- [Provided entries]
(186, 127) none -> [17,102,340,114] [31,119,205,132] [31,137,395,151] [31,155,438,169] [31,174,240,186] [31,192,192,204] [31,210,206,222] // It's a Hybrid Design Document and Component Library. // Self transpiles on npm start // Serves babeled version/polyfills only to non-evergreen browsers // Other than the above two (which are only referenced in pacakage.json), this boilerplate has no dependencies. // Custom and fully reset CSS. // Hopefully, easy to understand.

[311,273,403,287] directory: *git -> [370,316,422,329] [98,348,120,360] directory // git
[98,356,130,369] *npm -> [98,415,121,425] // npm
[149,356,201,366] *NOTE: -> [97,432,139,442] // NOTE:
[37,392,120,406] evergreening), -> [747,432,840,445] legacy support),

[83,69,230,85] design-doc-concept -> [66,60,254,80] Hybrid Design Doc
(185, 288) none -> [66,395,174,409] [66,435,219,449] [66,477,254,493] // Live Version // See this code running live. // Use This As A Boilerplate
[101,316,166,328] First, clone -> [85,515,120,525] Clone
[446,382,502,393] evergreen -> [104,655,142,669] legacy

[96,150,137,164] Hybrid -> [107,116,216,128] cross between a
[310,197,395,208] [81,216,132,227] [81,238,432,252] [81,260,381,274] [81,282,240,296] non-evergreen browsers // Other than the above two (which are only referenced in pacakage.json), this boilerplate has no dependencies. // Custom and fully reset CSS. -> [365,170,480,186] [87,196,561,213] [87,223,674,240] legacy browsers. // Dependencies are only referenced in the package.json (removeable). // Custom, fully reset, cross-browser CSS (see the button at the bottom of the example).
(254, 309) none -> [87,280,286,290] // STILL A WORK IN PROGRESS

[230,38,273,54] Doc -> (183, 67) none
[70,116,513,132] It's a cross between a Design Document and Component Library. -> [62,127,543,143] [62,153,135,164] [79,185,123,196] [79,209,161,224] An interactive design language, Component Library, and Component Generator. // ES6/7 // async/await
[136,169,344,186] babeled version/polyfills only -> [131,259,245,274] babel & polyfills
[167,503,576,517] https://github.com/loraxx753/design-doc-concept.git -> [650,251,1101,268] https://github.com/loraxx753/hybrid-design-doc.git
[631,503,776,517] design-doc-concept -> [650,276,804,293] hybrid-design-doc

- [About this exercise] All lines that hold the word "Document" should be copied from the data.

- [Answer for the task]
(186, 127) none -> [17,102,340,114] [31,119,205,132] [31,137,395,151] [31,155,438,169] [31,174,240,186] [31,192,192,204] [31,210,206,222] // It's a Hybrid Design Document and Component Library. // Self transpiles on npm start // Serves babeled version/polyfills only to non-evergreen browsers // Other than the above two (which are only referenced in pacakage.json), this boilerplate has no dependencies. // Custom and fully reset CSS. // Hopefully, easy to understand.
[70,116,513,132] It's a cross between a Design Document and Component Library. -> [62,127,543,143] [62,153,135,164] [79,185,123,196] [79,209,161,224] An interactive design language, Component Library, and Component Generator. // ES6/7 // async/await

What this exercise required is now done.